**EXERCISE BRIEF:** Set down each entry exactly; omit images.

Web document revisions
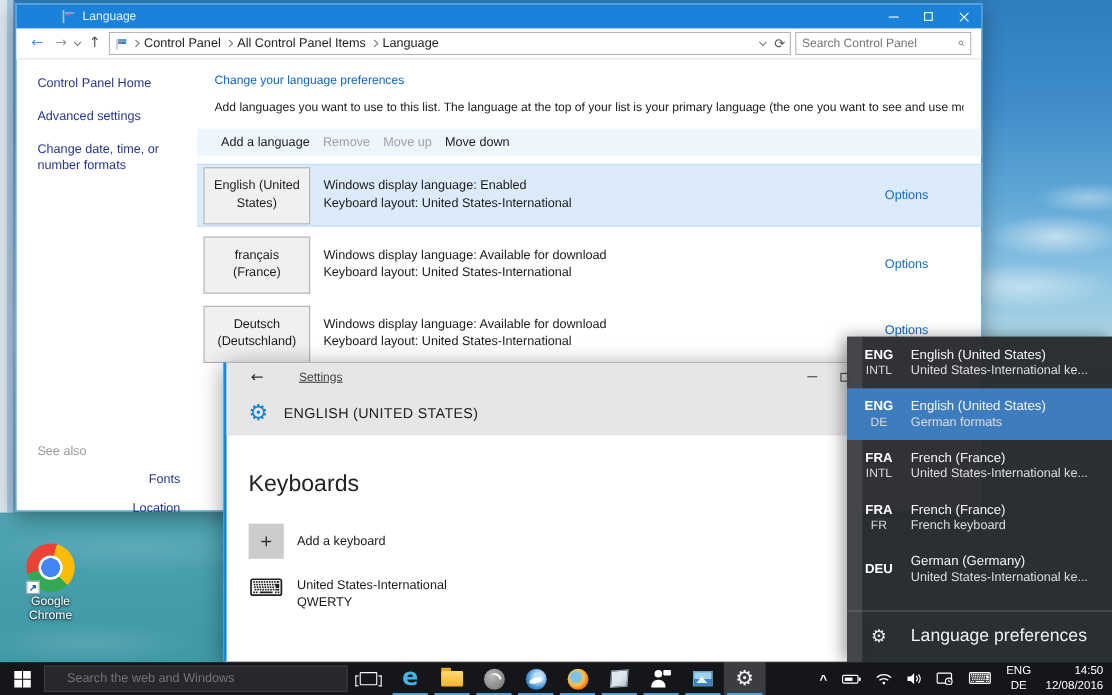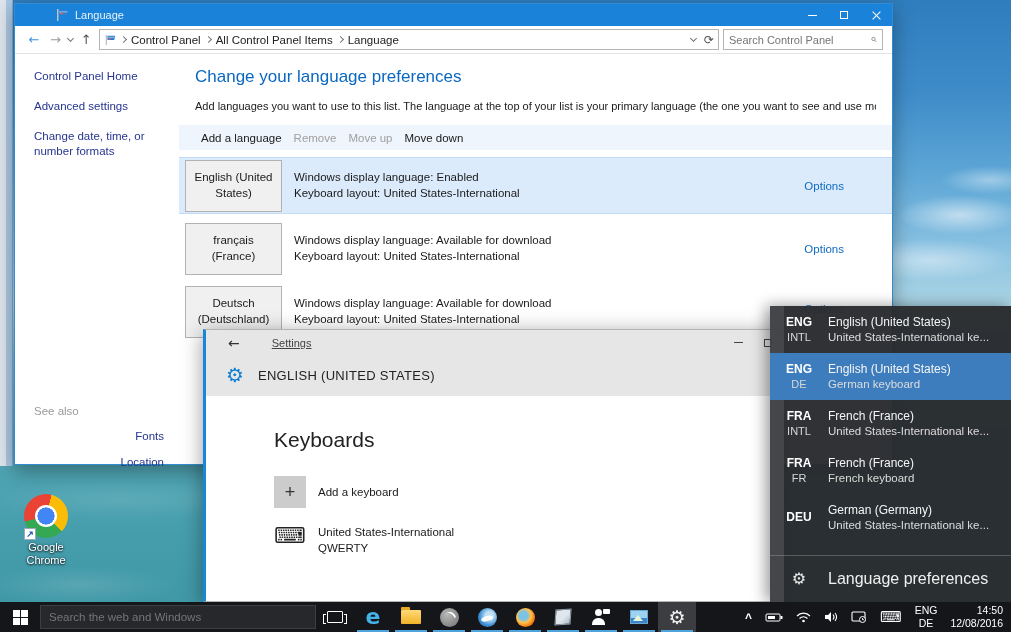--- a/index.html
+++ b/index.html
@@ -58,21 +58,21 @@
   .cp-search input { border:none; outline:none; flex:1; font-size:11px; color:#777; font-family:"Liberation Sans",sans-serif; background:transparent; }
 
   .cp-body { position:relative; height:calc(100% - 51px); }
   .cp-sidebar { position:absolute; left:0; top:1px; width:164px; height:100%; padding:14px 0 0 19px; }
   .side-link { color:#26368f; margin-bottom:15px; line-height:1.3; width:130px; }
   .side-gray { color:#9a9a9a; margin-bottom:12px; }
   .see-also-block { position:absolute; left:19px; top:350px; }
   .see-also-block .side-link { margin-bottom:11px;text-align:right; }
 
   .cp-main { position:absolute; left:164px; top:0; right:0; height:100%; }
-  .cp-heading { color:#0a67c2; font-size:17px; margin:13px 0 0 16px; }
+  .cp-heading { color:#0a67c2; font-size:11px; margin:13px 0 0 16px; }
   .cp-desc { margin:13px 16px 0 16px; white-space:nowrap; overflow:hidden; font-size:11px; color:#1a1a1a; }
   .cp-toolbar { margin-top:13px; height:25px; background:#eef5fd; display:flex; align-items:center; gap:12px; padding-left:22px; }
   .tool-enabled { color:#1a1a1a; }
   .tool-disabled { color:#a0a0a0; }
 
   .lang-list { margin-top:7px; }
   .lang-row { position:relative; height:57px; margin-bottom:6px; display:flex; align-items:center; background:#fff; }
   .lang-row.selected { background:#dcebfc; border-top:1px solid #c3dcf5; border-bottom:1px solid #c3dcf5; }
   .lang-tile { width:97px; height:52px; margin-left:6px; background:#f0f0f0; border:1px solid #b2b2b2;
     display:flex; align-items:center; justify-content:center; text-align:center; padding:2px 6px; line-height:1.35; }
@@ -85,21 +85,21 @@
     border:1px solid #b5b5b5; border-left:3px solid #1787d8; box-shadow:0 4px 20px rgba(0,0,0,.4); z-index:20; }
   .settings-top { background:#e6e6e6; height:66px; }
   .settings-titlebar { height:25px; display:flex; align-items:center; padding:0 0 0 22px; }
   .settings-titlebar .back { color:#333; font-size:14px; font-family:"DejaVu Sans",sans-serif; }
   .settings-titlebar .title { margin-left:32px; font-size:11px; color:#444;text-decoration:underline; }
   .settings-titlebar .winbtns .winbtn { width:30px; }
   .glyph-min.dark { background:#444; } .glyph-max.dark { border-color:#444; }
   .settings-header { display:flex; align-items:center; padding-left:20px; gap:14px; height:40px; }
   .gear-blue { color:#1080d4; font-size:20px; font-family:"DejaVu Sans",sans-serif; line-height:1; }
   .settings-pagetitle { font-size:13px; color:#222; letter-spacing:.3px; }
-  .settings-content { padding:32px 12px 0 20px;margin-left:48px; }
+  .settings-content { padding:32px 12px 0 20px; }
   .section-heading { font-size:21px; font-weight:300; color:#222; }
   .add-keyboard { display:flex; align-items:center; gap:12px; margin-top:24px; }
   .plus-box { width:32px; height:32px; background:#cccccc; display:flex; align-items:center; justify-content:center;
     font-size:18px; color:#333; font-weight:300; }
   .kb-item { display:flex; align-items:flex-start; gap:12px; margin-top:17px; }
   .kb-glyph { color:#222; font-size:22px; font-family:"DejaVu Sans",sans-serif; line-height:1; width:32px; text-align:center; }
   .kb-lines { line-height:1.35; }
 
   
   .lang-popup { position:absolute; left:770px; top:306px; width:241px; height:296px;
@@ -117,21 +117,21 @@
   .popup-footer { height:45px; display:flex; align-items:center; }
   .popup-footer .gear { width:58px; text-align:center; color:#e8e8e8; font-size:16px; font-family:"DejaVu Sans",sans-serif; }
   .popup-footer .label { font-size:16px; color:#f0f0f0; }
 
   
   .taskbar { position:absolute; left:0; bottom:0; width:100%; height:30px; background:#14161a; z-index:40;
     display:flex; align-items:stretch; }
   .tb-start { width:40px; display:flex; align-items:center; justify-content:center; }
   .win-logo { display:grid; grid-template-columns:7px 7px; grid-template-rows:7px 7px; gap:1px; }
   .win-logo span { background:#fff; }
-  .tb-search { width:276px; margin:3px 0; background:#26282c; border:1px solid #3c3e42; display:flex; align-items:center; padding:0 8px; }
+  .tb-search { width:276px; margin:3px 0; background:#26282c; border:1px solid #3c3e42; display:flex; align-items:center; padding:0 20px; }
   .tb-search input { background:transparent; border:none; outline:none; color:#8e9196; font-size:11.5px; width:100%;
     font-family:"Liberation Sans",sans-serif; }
   .tb-app { position:relative; width:38px; display:flex; align-items:center; justify-content:center; }
   .tb-app.running::after { content:""; position:absolute; left:3px; right:3px; bottom:0; height:2px; background:#4fa3dc; }
   .tb-app.active { background:rgba(255,255,255,.17); }
   .taskview-glyph { width:16px; height:12px; border:1px solid #fff; border-radius:1px; position:relative; }
   .taskview-glyph::before,.taskview-glyph::after { content:""; position:absolute; top:2px; height:8px; width:2px; border:1px solid #fff; border-left:none; border-right:none; }
   .taskview-glyph::before { left:-5px; border-left:1px solid #fff; }
   .taskview-glyph::after { right:-5px; border-right:1px solid #fff; }
   .edge-e { color:#45b2e8; font-size:22px; font-weight:bold; font-family:"DejaVu Sans",sans-serif; line-height:1; }
@@ -328,21 +328,21 @@
       <div class="l2">United States-International ke...</div>
     </div>
   </div>
   <div class="popup-item selected">
     <div class="popup-code">
       <div class="c1">ENG</div>
       <div class="c2">DE</div>
     </div>
     <div class="popup-text">
       <div class="l1">English (United States)</div>
-      <div class="l2">German keyboard</div>
+      <div class="l2">German formats</div>
     </div>
   </div>
   <div class="popup-item">
     <div class="popup-code">
       <div class="c1">FRA</div>
       <div class="c2">INTL</div>
     </div>
     <div class="popup-text">
       <div class="l1">French (France)</div>
       <div class="l2">United States-International ke...</div>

**SOLUTION TO THE PROBLEM:**
--- a/index.html
+++ b/index.html
@@ -58,21 +58,21 @@
   .cp-search input { border:none; outline:none; flex:1; font-size:11px; color:#777; font-family:"Liberation Sans",sans-serif; background:transparent; }
 
   .cp-body { position:relative; height:calc(100% - 51px); }
   .cp-sidebar { position:absolute; left:0; top:1px; width:164px; height:100%; padding:14px 0 0 19px; }
   .side-link { color:#26368f; margin-bottom:15px; line-height:1.3; width:130px; }
   .side-gray { color:#9a9a9a; margin-bottom:12px; }
   .see-also-block { position:absolute; left:19px; top:350px; }
   .see-also-block .side-link { margin-bottom:11px;text-align:right; }
 
   .cp-main { position:absolute; left:164px; top:0; right:0; height:100%; }
-  .cp-heading { color:#0a67c2; font-size:17px; margin:13px 0 0 16px; }
+  .cp-heading { color:#0a67c2; font-size:11px; margin:13px 0 0 16px; }
   .cp-desc { margin:13px 16px 0 16px; white-space:nowrap; overflow:hidden; font-size:11px; color:#1a1a1a; }
   .cp-toolbar { margin-top:13px; height:25px; background:#eef5fd; display:flex; align-items:center; gap:12px; padding-left:22px; }
   .tool-enabled { color:#1a1a1a; }
   .tool-disabled { color:#a0a0a0; }
 
   .lang-list { margin-top:7px; }
   .lang-row { position:relative; height:57px; margin-bottom:6px; display:flex; align-items:center; background:#fff; }
   .lang-row.selected { background:#dcebfc; border-top:1px solid #c3dcf5; border-bottom:1px solid #c3dcf5; }
   .lang-tile { width:97px; height:52px; margin-left:6px; background:#f0f0f0; border:1px solid #b2b2b2;
     display:flex; align-items:center; justify-content:center; text-align:center; padding:2px 6px; line-height:1.35; }
@@ -85,21 +85,21 @@
     border:1px solid #b5b5b5; border-left:3px solid #1787d8; box-shadow:0 4px 20px rgba(0,0,0,.4); z-index:20; }
   .settings-top { background:#e6e6e6; height:66px; }
   .settings-titlebar { height:25px; display:flex; align-items:center; padding:0 0 0 22px; }
   .settings-titlebar .back { color:#333; font-size:14px; font-family:"DejaVu Sans",sans-serif; }
   .settings-titlebar .title { margin-left:32px; font-size:11px; color:#444;text-decoration:underline; }
   .settings-titlebar .winbtns .winbtn { width:30px; }
   .glyph-min.dark { background:#444; } .glyph-max.dark { border-color:#444; }
   .settings-header { display:flex; align-items:center; padding-left:20px; gap:14px; height:40px; }
   .gear-blue { color:#1080d4; font-size:20px; font-family:"DejaVu Sans",sans-serif; line-height:1; }
   .settings-pagetitle { font-size:13px; color:#222; letter-spacing:.3px; }
-  .settings-content { padding:32px 12px 0 20px;margin-left:48px; }
+  .settings-content { padding:32px 12px 0 20px; }
   .section-heading { font-size:21px; font-weight:300; color:#222; }
   .add-keyboard { display:flex; align-items:center; gap:12px; margin-top:24px; }
   .plus-box { width:32px; height:32px; background:#cccccc; display:flex; align-items:center; justify-content:center;
     font-size:18px; color:#333; font-weight:300; }
   .kb-item { display:flex; align-items:flex-start; gap:12px; margin-top:17px; }
   .kb-glyph { color:#222; font-size:22px; font-family:"DejaVu Sans",sans-serif; line-height:1; width:32px; text-align:center; }
   .kb-lines { line-height:1.35; }
 
   
   .lang-popup { position:absolute; left:770px; top:306px; width:241px; height:296px;
@@ -117,21 +117,21 @@
   .popup-footer { height:45px; display:flex; align-items:center; }
   .popup-footer .gear { width:58px; text-align:center; color:#e8e8e8; font-size:16px; font-family:"DejaVu Sans",sans-serif; }
   .popup-footer .label { font-size:16px; color:#f0f0f0; }
 
   
   .taskbar { position:absolute; left:0; bottom:0; width:100%; height:30px; background:#14161a; z-index:40;
     display:flex; align-items:stretch; }
   .tb-start { width:40px; display:flex; align-items:center; justify-content:center; }
   .win-logo { display:grid; grid-template-columns:7px 7px; grid-template-rows:7px 7px; gap:1px; }
   .win-logo span { background:#fff; }
-  .tb-search { width:276px; margin:3px 0; background:#26282c; border:1px solid #3c3e42; display:flex; align-items:center; padding:0 8px; }
+  .tb-search { width:276px; margin:3px 0; background:#26282c; border:1px solid #3c3e42; display:flex; align-items:center; padding:0 20px; }
   .tb-search input { background:transparent; border:none; outline:none; color:#8e9196; font-size:11.5px; width:100%;
     font-family:"Liberation Sans",sans-serif; }
   .tb-app { position:relative; width:38px; display:flex; align-items:center; justify-content:center; }
   .tb-app.running::after { content:""; position:absolute; left:3px; right:3px; bottom:0; height:2px; background:#4fa3dc; }
   .tb-app.active { background:rgba(255,255,255,.17); }
   .taskview-glyph { width:16px; height:12px; border:1px solid #fff; border-radius:1px; position:relative; }
   .taskview-glyph::before,.taskview-glyph::after { content:""; position:absolute; top:2px; height:8px; width:2px; border:1px solid #fff; border-left:none; border-right:none; }
   .taskview-glyph::before { left:-5px; border-left:1px solid #fff; }
   .taskview-glyph::after { right:-5px; border-right:1px solid #fff; }
   .edge-e { color:#45b2e8; font-size:22px; font-weight:bold; font-family:"DejaVu Sans",sans-serif; line-height:1; }
@@ -328,21 +328,21 @@
       <div class="l2">United States-International ke...</div>
     </div>
   </div>
   <div class="popup-item selected">
     <div class="popup-code">
       <div class="c1">ENG</div>
       <div class="c2">DE</div>
     </div>
     <div class="popup-text">
       <div class="l1">English (United States)</div>
-      <div class="l2">German keyboard</div>
+      <div class="l2">German formats</div>
     </div>
   </div>
   <div class="popup-item">
     <div class="popup-code">
       <div class="c1">FRA</div>
       <div class="c2">INTL</div>
     </div>
     <div class="popup-text">
       <div class="l1">French (France)</div>
       <div class="l2">United States-International ke...</div>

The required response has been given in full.